Papa Francesco ha ricevuto in udienza in Vaticano la Comunità del Pontificio Collegio Scozzese in Roma in occasione dei 400 anni della trasformazione del Collegio in seminario per la formazione sacerdotale. 

Tutto nacque spiega il Pontefice da “sedici uomini che, l’11 marzo 1616, manifestarono la loro determinazione a ritornare in Scozia come sacerdoti per predicare il Vangelo. Quella decisione nacque dal sangue di un martire. Il martirio di san John Ogilvie, la cui condanna aveva lo scopo di ridurre al silenzio la fede cattolica, rappresentò invece un impulso per la sua promozione e per la difesa della libertà della Chiesa di rimanere in comunione con la Sede di Pietro”. 

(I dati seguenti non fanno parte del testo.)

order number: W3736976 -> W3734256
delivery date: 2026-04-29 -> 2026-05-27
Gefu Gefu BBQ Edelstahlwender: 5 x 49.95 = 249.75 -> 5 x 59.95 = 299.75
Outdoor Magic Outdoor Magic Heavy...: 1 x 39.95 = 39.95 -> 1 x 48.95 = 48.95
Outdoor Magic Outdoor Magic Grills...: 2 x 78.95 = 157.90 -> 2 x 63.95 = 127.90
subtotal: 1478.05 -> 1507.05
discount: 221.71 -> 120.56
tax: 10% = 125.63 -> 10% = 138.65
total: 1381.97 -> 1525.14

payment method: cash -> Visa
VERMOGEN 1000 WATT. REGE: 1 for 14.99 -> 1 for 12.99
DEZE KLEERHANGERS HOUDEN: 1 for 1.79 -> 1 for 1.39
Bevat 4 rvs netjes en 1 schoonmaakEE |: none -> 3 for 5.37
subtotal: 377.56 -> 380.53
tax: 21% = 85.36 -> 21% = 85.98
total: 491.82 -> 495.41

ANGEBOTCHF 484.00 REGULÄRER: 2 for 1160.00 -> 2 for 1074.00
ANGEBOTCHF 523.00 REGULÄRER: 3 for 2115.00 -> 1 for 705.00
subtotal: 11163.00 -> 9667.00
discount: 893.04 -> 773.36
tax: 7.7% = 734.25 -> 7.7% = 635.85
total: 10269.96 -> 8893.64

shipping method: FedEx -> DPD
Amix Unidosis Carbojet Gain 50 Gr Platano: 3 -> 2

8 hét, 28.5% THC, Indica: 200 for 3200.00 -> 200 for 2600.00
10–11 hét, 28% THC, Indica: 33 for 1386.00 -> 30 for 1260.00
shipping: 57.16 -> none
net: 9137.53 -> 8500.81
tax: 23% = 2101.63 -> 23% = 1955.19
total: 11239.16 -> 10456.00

Come 400 anni fa - ha osservato Francesco - oggi “viviamo in tempi di martirio, e in una cultura spesso ostile al Vangelo. Vi esorto ad avere il medesimo spirito di dedizione che ebbero i vostri predecessori. Amate Gesù sopra ogni cosa! Fate in modo che il vostro sì sia contrassegnato dalla ferma risoluzione di donarvi completamente alla vostra formazione sacerdotale. Se voi avrete quello stesso ardore dei vostri fratelli di quattro secoli fa, quel medesimo amore per la Chiesa e la Scozia, farete onore alla storia e ai sacrifici che oggi ricordiamo. Diventerete anche ai nostri giorni un segno per il popolo scozzese, specialmente per i giovani, se li incontrerete nella loro vita quotidiana, se raggiungerete quelli che sono più lontani da Cristo. Mostrate loro, a ciascuno e a tutti, che Dio è sempre con noi e che la sua misericordia rimane per sempre”.